En outre, le recrutement de magistrats exerçant à titre temporaire , institué en 1995 25( * ) , « a été un échec », comme l'a souligné la Conférence nationale des premiers présidents de cour d'appel.

Cette voie d'accès pourtant originale avait été instaurée pour permettre l'exercice de certaines fonctions par des magistrats non professionnels, afin de rapprocher la justice du citoyen, ce dernier participant ainsi au fonctionnement de l'institution judiciaire.

Ces magistrats, qui peuvent exercer les fonctions de juge d'instance ou d'assesseur dans les formations collégiales des tribunaux de grande instance pour une durée de sept ans non renouvelable, présentent la particularité de pouvoir exercer concomitamment une activité professionnelle compatible avec les fonctions judiciaires. Ce dispositif offrait de nombreux avantages liés à sa souplesse, à son faible coût 26( * ) et à la garantie d'obtenir des candidatures émanant de personnes dotées d'une solide expérience.

Pourtant, la Chancellerie n'a fait qu'un usage parcimonieux et décevant de cette voie d'accès : 6 magistrats à titre temporaire ont ainsi été recrutés en 1998, 4 en 1999, 2 en 2000, aucun en 2001 et 1 en 2002 27( * ) . Ces recrutements sont restés limités au cadre expérimental déterminé par la loi de programme de 1995 et concernent donc uniquement 4 cours d'appel. La Chancellerie semble avoir très modérément apprécié ce dispositif qu'elle jugeait « trop éloigné de la culture française ».

La mission, convaincue de l'intérêt du recours à des magistrats exerçant à titre temporaire, invite la Chancellerie à utiliser pleinement cette voie de recrutement.

La mission a pu constater que la plupart des chefs de juridiction approuvait ce dispositif.
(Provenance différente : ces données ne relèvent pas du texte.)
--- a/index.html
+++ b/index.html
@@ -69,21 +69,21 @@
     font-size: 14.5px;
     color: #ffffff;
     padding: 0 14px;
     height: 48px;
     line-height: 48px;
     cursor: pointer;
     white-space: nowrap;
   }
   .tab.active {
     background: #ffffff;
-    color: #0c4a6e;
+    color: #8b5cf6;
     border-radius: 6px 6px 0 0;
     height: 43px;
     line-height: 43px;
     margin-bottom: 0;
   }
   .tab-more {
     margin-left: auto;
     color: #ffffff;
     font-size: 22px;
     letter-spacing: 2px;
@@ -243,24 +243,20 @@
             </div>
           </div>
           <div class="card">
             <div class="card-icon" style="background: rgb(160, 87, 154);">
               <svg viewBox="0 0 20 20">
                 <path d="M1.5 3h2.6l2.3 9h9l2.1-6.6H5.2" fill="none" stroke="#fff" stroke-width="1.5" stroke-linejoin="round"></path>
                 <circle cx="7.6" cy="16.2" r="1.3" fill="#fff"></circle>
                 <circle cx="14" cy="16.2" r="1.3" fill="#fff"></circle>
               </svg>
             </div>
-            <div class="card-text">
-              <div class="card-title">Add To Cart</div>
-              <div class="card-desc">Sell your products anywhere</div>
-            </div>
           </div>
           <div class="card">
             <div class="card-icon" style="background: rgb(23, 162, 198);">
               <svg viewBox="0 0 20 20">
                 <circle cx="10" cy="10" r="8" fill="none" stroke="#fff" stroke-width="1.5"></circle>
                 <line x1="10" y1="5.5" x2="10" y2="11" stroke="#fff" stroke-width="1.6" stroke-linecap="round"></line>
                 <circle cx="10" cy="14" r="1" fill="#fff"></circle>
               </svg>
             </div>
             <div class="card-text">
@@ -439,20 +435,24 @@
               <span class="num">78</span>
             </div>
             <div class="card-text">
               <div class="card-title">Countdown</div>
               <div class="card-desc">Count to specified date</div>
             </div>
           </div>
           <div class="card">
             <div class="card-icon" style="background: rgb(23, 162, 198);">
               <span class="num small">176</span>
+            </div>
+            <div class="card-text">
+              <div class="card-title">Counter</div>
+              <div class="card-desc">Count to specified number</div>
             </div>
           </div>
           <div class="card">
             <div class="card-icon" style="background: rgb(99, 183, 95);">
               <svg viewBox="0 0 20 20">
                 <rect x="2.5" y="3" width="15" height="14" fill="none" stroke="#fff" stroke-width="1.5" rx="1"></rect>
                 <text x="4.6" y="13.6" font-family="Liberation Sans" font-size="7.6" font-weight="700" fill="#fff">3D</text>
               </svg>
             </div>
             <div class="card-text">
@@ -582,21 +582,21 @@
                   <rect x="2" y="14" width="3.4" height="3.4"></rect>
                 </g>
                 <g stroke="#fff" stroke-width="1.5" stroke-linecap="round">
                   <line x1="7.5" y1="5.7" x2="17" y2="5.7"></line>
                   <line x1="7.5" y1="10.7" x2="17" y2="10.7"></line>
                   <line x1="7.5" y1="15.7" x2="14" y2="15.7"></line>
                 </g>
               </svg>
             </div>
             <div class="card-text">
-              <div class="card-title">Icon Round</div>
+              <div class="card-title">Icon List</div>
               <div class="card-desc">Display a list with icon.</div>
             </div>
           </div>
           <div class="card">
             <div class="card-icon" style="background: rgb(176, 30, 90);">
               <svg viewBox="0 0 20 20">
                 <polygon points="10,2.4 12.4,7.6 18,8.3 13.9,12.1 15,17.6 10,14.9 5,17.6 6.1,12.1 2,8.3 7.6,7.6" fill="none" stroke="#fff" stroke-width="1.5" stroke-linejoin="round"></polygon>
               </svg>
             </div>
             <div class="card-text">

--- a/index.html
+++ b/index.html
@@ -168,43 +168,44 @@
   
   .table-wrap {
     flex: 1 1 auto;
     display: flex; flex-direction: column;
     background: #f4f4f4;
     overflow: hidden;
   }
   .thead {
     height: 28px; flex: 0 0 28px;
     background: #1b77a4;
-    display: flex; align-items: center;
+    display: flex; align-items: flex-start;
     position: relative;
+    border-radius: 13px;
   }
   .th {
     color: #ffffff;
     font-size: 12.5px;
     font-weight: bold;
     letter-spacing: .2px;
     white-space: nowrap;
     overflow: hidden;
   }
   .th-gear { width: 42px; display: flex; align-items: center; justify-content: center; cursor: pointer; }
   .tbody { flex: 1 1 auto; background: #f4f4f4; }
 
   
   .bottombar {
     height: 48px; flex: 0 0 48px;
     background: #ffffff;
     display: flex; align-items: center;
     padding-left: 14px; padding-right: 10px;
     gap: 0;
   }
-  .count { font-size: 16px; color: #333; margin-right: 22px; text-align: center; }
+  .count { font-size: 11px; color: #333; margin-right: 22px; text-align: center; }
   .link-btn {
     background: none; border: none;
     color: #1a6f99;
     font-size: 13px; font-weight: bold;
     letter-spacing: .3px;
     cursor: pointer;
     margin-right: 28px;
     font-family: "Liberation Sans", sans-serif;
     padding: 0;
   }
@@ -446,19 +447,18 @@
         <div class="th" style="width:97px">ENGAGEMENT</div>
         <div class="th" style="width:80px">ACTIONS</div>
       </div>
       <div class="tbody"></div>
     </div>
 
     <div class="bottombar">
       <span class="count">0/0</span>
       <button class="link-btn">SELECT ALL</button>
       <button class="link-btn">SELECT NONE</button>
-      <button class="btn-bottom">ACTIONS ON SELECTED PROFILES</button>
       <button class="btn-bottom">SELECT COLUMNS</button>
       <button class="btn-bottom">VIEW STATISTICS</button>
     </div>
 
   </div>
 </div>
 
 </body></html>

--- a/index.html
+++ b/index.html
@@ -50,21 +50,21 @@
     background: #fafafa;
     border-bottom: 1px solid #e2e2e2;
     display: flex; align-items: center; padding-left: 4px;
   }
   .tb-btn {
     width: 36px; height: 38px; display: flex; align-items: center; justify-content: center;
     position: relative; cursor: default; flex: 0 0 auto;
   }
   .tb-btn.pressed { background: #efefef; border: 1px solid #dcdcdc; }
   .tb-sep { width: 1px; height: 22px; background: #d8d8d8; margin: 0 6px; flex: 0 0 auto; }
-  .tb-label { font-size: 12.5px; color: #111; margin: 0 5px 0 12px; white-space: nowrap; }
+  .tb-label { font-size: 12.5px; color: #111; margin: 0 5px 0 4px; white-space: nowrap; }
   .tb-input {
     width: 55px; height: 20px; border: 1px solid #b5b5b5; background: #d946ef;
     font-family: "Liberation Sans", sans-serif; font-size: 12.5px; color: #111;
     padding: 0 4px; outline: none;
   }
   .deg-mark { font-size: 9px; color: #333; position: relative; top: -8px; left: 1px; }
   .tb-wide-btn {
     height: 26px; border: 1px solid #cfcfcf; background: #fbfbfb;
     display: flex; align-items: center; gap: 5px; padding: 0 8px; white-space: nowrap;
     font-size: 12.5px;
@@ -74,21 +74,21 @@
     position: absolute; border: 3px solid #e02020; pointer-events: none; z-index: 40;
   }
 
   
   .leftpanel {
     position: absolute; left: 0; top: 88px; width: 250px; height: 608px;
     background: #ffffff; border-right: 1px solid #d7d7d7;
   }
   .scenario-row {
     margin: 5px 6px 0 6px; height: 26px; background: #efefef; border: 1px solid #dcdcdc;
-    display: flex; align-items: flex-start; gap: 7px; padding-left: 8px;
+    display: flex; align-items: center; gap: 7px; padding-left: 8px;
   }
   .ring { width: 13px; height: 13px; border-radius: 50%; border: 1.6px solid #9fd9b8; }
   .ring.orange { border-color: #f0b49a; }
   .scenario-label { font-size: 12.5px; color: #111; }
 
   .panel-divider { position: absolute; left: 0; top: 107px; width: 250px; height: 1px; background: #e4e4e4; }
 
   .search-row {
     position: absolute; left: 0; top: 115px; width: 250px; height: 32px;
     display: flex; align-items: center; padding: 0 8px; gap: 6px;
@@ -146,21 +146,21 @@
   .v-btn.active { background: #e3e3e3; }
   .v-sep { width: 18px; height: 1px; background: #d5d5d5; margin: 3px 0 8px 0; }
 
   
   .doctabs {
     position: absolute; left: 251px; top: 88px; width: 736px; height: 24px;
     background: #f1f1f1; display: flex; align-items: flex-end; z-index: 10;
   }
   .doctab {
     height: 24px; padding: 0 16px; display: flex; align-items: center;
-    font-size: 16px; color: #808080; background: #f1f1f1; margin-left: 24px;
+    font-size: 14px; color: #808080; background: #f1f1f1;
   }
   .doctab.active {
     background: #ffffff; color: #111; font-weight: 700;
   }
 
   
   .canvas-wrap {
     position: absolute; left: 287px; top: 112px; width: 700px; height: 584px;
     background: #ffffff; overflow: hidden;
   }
Tout en soulignant que, « contrôlé étroitement par la commission d'avancement 28( * ) , leur recrutement ne fait plus l'objet de récriminations », un président de tribunal de grande instance a toutefois indiqué que « si les avocats ayant réussi dans leur profession [faisaient] d'excellents magistrats, l'acclimatation des cadres issus du secteur privé [était] plus aléatoire. »

Ce même chef de juridiction s'est néanmoins interrogé sur les modalités retenues, et plus particulièrement sur les risques d'affecter immédiatement ces magistrats dans les juridictions de première instance, compte tenu de la généralisation des formations à juge unique : « ils devront d'emblée travailler seuls et souvent sans aide de leurs collègues sur-occupés dans leurs propres fonctions. Reste à savoir s'il ne faudrait pas plutôt les affecter en priorité au sein des cours d'appel, où ils seront épaulés par des magistrats expérimentés dans le cadre des formations collégiales ».

Sans remettre en cause la vocation première de ces magistrats à titre temporaire, avant tout juges de proximité, il semble légitime de poser la question de leur formation effective afin qu'ils puissent être en mesure d'exercer leurs fonctions de manière satisfaisante.